Андрей сложил одеяло, полотнище, спрятал в рюкзак и термос. А все остальное пристроил за кустиком и улыбнулся мне, как будто между нами ничего не произошло.
— Ты бы мне раньше сказал, — говорит, — разве я позволил бы тебе нести мои вещи? — И добавил: — Ты слабее. Если тебе будет тяжело, не стесняйся, говори. Я тебе помогу. Я могу и втрое тяжелее груз на спине нести. Такой уж я конструкции. А ты извини, я не знал.
Я ничего ему не ответил.
Еще некоторое время мы шли молча, каждый смотрел себе под ноги. Когда дорога поднялась на гребень, Андрей вытащил план района и потянул меня за руку.

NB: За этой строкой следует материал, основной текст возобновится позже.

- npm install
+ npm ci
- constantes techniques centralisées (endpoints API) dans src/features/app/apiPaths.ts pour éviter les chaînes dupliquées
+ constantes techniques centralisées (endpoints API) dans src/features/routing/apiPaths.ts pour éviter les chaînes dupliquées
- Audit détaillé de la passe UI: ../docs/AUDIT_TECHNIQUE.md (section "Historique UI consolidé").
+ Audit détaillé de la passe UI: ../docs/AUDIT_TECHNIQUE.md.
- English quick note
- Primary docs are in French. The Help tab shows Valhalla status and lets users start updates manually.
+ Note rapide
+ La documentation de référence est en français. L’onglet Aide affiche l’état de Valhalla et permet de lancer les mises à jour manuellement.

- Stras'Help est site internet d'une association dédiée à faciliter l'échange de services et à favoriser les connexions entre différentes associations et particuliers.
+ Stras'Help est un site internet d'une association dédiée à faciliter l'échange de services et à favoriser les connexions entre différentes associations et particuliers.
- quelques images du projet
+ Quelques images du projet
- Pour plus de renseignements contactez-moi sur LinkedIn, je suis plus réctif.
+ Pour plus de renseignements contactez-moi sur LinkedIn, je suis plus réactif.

— Приготовь блокнот и бери компас, — сказал он мне. — Начнем отсюда.
— Ну что ж…
И мы начали.
Я и раньше ездил с экспедициями и после — это моя работа. Но то, что я пережил в те дни, с ним, — это, я тебе скажу, нечто неповторимое, фантастическое.
Я его знал — он настойчивый исследователь. Преград для него не существует. Из любого положения найдет выход, карабкаться будет, на животе ползти, но доберется, куда ему нужно. И плохо тебе придется, если ты идешь с ним, а сам недостаточно ловок! И на камнях можешь разбиться и в пропасть, того и гляди, сорваться. А если у тебя терпения не хватает, так ты себе все нервы истреплешь, пока он сортирует камешки, будто каждый из них — редчайшая драгоценность, бриллиант.
Но в эти дни он, как говорится, превзошел себя, на десять аршин себя перепрыгнул. Сначала все шло тихо и спокойно, пока он не унюхал первую жилу, не нащупал первый желто-зеленый комок. С этой минуты он превратился в живую геометрическую прогрессию. Вторая жила распалила его еще в четыре раза сильнее, и пошло, и пошло, пока он не стал напоминать собой какую-то бешеную стихию, не знавшую ни сна, ни покоя.
Он рылся в земле — и не до сумерек, а до настоящей, глубокой ночи. Тогда он зажигал костер и при его свете разбирал свои пробы, наклеивал номерки, записывал их в блокнот. Заставлял меня давать ему точные координаты всех тех мест, где он находил руду. С раннего утра до поздней ночи я высчитывал и пересчитывал углы и градусы, чертил схемы и карты, наносил пласты и наклоны, а когда я засыпал, на меня налетали ураганы цифр и формул, и сон мой был не сон, а кошмар. Вот честное слово: по утрам я просыпался с чувством человека, которому предстоит бесконечное путешествие по всем кругам ада.
И ты вот еще что имей в виду. Еда у нас кончилась на третий день. Вокруг были села, и нам ничего не стоило спуститься к людям и запастись провизией. На третий день он сказал: потерпи, завтра спустимся. На четвертый день — то же самое. Вечером он не ел и отдал мне весь сыр, который у него оставался. Пятый и шестой день мы провели на сухарях и воде.
Я и сейчас себя спрашиваю: почему он так бешено работал эти дни? Что это была за отчаянная битва с временем? Вылю Власев рассчитал срок очень экономно: четырнадцать дней. А мы закончили исследование и съемку района за семь. Я спросил его вечером: ну не сумасшедший ли это темп? Ты что? Умирать надумал скоро или еще что? Он помолчал и только улыбнулся как-то грустно. А потом говорит: «Если тебе тяжело, ты оставайся здесь. Или возвращайся в лагерь. Я и сам справлюсь с картами. Воля твоя, я тебя не насилую!»